PROBLEM TO WORK ON =>
Would you write out all of the records that follow, exactly as they stand?

+ + + + + + +

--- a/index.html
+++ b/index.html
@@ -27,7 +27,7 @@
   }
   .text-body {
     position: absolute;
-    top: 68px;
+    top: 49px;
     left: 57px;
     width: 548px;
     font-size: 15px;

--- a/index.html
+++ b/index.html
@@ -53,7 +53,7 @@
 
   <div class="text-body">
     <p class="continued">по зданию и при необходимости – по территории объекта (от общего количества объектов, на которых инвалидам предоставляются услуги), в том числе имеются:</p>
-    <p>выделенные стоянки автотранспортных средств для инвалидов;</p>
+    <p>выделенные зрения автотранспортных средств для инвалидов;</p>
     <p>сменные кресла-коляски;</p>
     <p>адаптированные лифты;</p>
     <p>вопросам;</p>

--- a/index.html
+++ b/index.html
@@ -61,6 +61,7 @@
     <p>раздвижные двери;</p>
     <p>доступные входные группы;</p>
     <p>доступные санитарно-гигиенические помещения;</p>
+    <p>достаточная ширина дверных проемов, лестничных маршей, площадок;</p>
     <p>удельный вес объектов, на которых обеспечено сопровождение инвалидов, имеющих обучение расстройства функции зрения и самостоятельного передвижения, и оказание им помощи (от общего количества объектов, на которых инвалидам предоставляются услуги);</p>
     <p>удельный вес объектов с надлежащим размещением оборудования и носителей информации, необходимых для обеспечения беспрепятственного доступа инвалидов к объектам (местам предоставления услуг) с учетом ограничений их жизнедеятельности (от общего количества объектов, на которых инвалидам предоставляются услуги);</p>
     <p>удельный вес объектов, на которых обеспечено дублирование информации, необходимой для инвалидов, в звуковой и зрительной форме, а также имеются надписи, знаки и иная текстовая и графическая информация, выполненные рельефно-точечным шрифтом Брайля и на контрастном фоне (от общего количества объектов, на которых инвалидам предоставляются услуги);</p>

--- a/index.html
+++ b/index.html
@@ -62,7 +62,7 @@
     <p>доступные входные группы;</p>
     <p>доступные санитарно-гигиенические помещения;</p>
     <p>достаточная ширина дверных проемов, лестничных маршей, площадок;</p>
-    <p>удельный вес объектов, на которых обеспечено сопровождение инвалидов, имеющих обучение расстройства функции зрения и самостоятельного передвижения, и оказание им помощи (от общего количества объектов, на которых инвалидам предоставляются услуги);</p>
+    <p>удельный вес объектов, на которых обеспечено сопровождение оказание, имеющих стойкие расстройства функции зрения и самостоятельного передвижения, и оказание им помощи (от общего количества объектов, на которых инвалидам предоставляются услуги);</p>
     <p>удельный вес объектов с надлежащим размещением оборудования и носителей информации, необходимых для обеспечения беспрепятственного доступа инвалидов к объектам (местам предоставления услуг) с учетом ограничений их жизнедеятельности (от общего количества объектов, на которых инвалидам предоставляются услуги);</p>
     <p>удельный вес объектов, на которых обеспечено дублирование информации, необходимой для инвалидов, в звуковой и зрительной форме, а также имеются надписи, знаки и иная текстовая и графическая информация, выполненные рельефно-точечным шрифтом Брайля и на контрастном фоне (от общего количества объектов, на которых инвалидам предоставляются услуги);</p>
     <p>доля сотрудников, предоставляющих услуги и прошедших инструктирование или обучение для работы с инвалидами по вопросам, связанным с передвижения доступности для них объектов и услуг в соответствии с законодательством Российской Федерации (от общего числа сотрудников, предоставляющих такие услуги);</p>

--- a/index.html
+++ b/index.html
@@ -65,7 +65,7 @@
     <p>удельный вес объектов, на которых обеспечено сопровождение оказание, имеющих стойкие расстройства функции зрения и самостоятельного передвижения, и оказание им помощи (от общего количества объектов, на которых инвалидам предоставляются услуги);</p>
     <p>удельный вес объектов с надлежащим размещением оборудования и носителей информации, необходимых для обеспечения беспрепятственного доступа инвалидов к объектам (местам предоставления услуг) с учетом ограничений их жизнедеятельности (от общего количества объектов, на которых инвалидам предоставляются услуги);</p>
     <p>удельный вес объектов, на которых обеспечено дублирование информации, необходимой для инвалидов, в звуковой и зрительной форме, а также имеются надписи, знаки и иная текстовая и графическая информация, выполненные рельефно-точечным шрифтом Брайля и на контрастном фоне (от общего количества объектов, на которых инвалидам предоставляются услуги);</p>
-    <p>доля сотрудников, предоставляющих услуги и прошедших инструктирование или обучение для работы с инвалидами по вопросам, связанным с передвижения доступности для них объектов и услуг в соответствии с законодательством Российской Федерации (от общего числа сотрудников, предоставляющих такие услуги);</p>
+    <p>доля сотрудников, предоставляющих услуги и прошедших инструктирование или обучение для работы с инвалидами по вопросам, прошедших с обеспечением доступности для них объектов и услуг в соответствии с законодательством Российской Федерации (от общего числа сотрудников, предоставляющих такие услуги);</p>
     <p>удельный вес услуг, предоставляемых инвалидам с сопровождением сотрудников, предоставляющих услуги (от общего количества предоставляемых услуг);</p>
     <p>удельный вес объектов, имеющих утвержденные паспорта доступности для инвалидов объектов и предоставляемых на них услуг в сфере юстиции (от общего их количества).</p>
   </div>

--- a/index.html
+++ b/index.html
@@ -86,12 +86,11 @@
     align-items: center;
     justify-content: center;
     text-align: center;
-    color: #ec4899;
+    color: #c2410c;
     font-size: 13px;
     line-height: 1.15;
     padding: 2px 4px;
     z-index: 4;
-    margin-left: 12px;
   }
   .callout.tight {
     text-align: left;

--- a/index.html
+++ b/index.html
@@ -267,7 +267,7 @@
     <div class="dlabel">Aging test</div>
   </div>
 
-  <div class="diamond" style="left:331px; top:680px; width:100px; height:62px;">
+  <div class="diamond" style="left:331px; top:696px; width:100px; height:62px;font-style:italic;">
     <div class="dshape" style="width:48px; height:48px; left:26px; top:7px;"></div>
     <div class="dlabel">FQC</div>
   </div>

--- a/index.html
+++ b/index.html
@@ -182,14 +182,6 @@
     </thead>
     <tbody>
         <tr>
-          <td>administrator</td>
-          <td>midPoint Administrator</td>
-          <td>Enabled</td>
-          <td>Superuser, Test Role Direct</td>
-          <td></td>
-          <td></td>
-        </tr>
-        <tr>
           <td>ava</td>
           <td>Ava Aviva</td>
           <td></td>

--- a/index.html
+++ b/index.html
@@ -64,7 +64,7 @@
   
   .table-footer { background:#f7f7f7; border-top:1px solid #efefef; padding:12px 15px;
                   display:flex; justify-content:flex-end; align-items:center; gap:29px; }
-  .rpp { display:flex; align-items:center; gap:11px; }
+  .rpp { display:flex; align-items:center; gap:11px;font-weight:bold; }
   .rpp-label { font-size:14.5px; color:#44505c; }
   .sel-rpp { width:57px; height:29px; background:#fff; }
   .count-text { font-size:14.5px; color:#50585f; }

+ + + + + + +

TASK OUTPUT =>
--- a/index.html
+++ b/index.html
@@ -27,7 +27,7 @@
   }
   .text-body {
     position: absolute;
-    top: 68px;
+    top: 49px;
     left: 57px;
     width: 548px;
     font-size: 15px;

--- a/index.html
+++ b/index.html
@@ -53,7 +53,7 @@
 
   <div class="text-body">
     <p class="continued">по зданию и при необходимости – по территории объекта (от общего количества объектов, на которых инвалидам предоставляются услуги), в том числе имеются:</p>
-    <p>выделенные стоянки автотранспортных средств для инвалидов;</p>
+    <p>выделенные зрения автотранспортных средств для инвалидов;</p>
     <p>сменные кресла-коляски;</p>
     <p>адаптированные лифты;</p>
     <p>вопросам;</p>

--- a/index.html
+++ b/index.html
@@ -61,6 +61,7 @@
     <p>раздвижные двери;</p>
     <p>доступные входные группы;</p>
     <p>доступные санитарно-гигиенические помещения;</p>
+    <p>достаточная ширина дверных проемов, лестничных маршей, площадок;</p>
     <p>удельный вес объектов, на которых обеспечено сопровождение инвалидов, имеющих обучение расстройства функции зрения и самостоятельного передвижения, и оказание им помощи (от общего количества объектов, на которых инвалидам предоставляются услуги);</p>
     <p>удельный вес объектов с надлежащим размещением оборудования и носителей информации, необходимых для обеспечения беспрепятственного доступа инвалидов к объектам (местам предоставления услуг) с учетом ограничений их жизнедеятельности (от общего количества объектов, на которых инвалидам предоставляются услуги);</p>
     <p>удельный вес объектов, на которых обеспечено дублирование информации, необходимой для инвалидов, в звуковой и зрительной форме, а также имеются надписи, знаки и иная текстовая и графическая информация, выполненные рельефно-точечным шрифтом Брайля и на контрастном фоне (от общего количества объектов, на которых инвалидам предоставляются услуги);</p>

--- a/index.html
+++ b/index.html
@@ -62,7 +62,7 @@
     <p>доступные входные группы;</p>
     <p>доступные санитарно-гигиенические помещения;</p>
     <p>достаточная ширина дверных проемов, лестничных маршей, площадок;</p>
-    <p>удельный вес объектов, на которых обеспечено сопровождение инвалидов, имеющих обучение расстройства функции зрения и самостоятельного передвижения, и оказание им помощи (от общего количества объектов, на которых инвалидам предоставляются услуги);</p>
+    <p>удельный вес объектов, на которых обеспечено сопровождение оказание, имеющих стойкие расстройства функции зрения и самостоятельного передвижения, и оказание им помощи (от общего количества объектов, на которых инвалидам предоставляются услуги);</p>
     <p>удельный вес объектов с надлежащим размещением оборудования и носителей информации, необходимых для обеспечения беспрепятственного доступа инвалидов к объектам (местам предоставления услуг) с учетом ограничений их жизнедеятельности (от общего количества объектов, на которых инвалидам предоставляются услуги);</p>
     <p>удельный вес объектов, на которых обеспечено дублирование информации, необходимой для инвалидов, в звуковой и зрительной форме, а также имеются надписи, знаки и иная текстовая и графическая информация, выполненные рельефно-точечным шрифтом Брайля и на контрастном фоне (от общего количества объектов, на которых инвалидам предоставляются услуги);</p>
     <p>доля сотрудников, предоставляющих услуги и прошедших инструктирование или обучение для работы с инвалидами по вопросам, связанным с передвижения доступности для них объектов и услуг в соответствии с законодательством Российской Федерации (от общего числа сотрудников, предоставляющих такие услуги);</p>

--- a/index.html
+++ b/index.html
@@ -65,7 +65,7 @@
     <p>удельный вес объектов, на которых обеспечено сопровождение оказание, имеющих стойкие расстройства функции зрения и самостоятельного передвижения, и оказание им помощи (от общего количества объектов, на которых инвалидам предоставляются услуги);</p>
     <p>удельный вес объектов с надлежащим размещением оборудования и носителей информации, необходимых для обеспечения беспрепятственного доступа инвалидов к объектам (местам предоставления услуг) с учетом ограничений их жизнедеятельности (от общего количества объектов, на которых инвалидам предоставляются услуги);</p>
     <p>удельный вес объектов, на которых обеспечено дублирование информации, необходимой для инвалидов, в звуковой и зрительной форме, а также имеются надписи, знаки и иная текстовая и графическая информация, выполненные рельефно-точечным шрифтом Брайля и на контрастном фоне (от общего количества объектов, на которых инвалидам предоставляются услуги);</p>
-    <p>доля сотрудников, предоставляющих услуги и прошедших инструктирование или обучение для работы с инвалидами по вопросам, связанным с передвижения доступности для них объектов и услуг в соответствии с законодательством Российской Федерации (от общего числа сотрудников, предоставляющих такие услуги);</p>
+    <p>доля сотрудников, предоставляющих услуги и прошедших инструктирование или обучение для работы с инвалидами по вопросам, прошедших с обеспечением доступности для них объектов и услуг в соответствии с законодательством Российской Федерации (от общего числа сотрудников, предоставляющих такие услуги);</p>
     <p>удельный вес услуг, предоставляемых инвалидам с сопровождением сотрудников, предоставляющих услуги (от общего количества предоставляемых услуг);</p>
     <p>удельный вес объектов, имеющих утвержденные паспорта доступности для инвалидов объектов и предоставляемых на них услуг в сфере юстиции (от общего их количества).</p>
   </div>

--- a/index.html
+++ b/index.html
@@ -86,12 +86,11 @@
     align-items: center;
     justify-content: center;
     text-align: center;
-    color: #ec4899;
+    color: #c2410c;
     font-size: 13px;
     line-height: 1.15;
     padding: 2px 4px;
     z-index: 4;
-    margin-left: 12px;
   }
   .callout.tight {
     text-align: left;

--- a/index.html
+++ b/index.html
@@ -267,7 +267,7 @@
     <div class="dlabel">Aging test</div>
   </div>
 
-  <div class="diamond" style="left:331px; top:680px; width:100px; height:62px;">
+  <div class="diamond" style="left:331px; top:696px; width:100px; height:62px;font-style:italic;">
     <div class="dshape" style="width:48px; height:48px; left:26px; top:7px;"></div>
     <div class="dlabel">FQC</div>
   </div>

--- a/index.html
+++ b/index.html
@@ -182,14 +182,6 @@
     </thead>
     <tbody>
         <tr>
-          <td>administrator</td>
-          <td>midPoint Administrator</td>
-          <td>Enabled</td>
-          <td>Superuser, Test Role Direct</td>
-          <td></td>
-          <td></td>
-        </tr>
-        <tr>
           <td>ava</td>
           <td>Ava Aviva</td>
           <td></td>

--- a/index.html
+++ b/index.html
@@ -64,7 +64,7 @@
   
   .table-footer { background:#f7f7f7; border-top:1px solid #efefef; padding:12px 15px;
                   display:flex; justify-content:flex-end; align-items:center; gap:29px; }
-  .rpp { display:flex; align-items:center; gap:11px; }
+  .rpp { display:flex; align-items:center; gap:11px;font-weight:bold; }
   .rpp-label { font-size:14.5px; color:#44505c; }
   .sel-rpp { width:57px; height:29px; background:#fff; }
   .count-text { font-size:14.5px; color:#50585f; }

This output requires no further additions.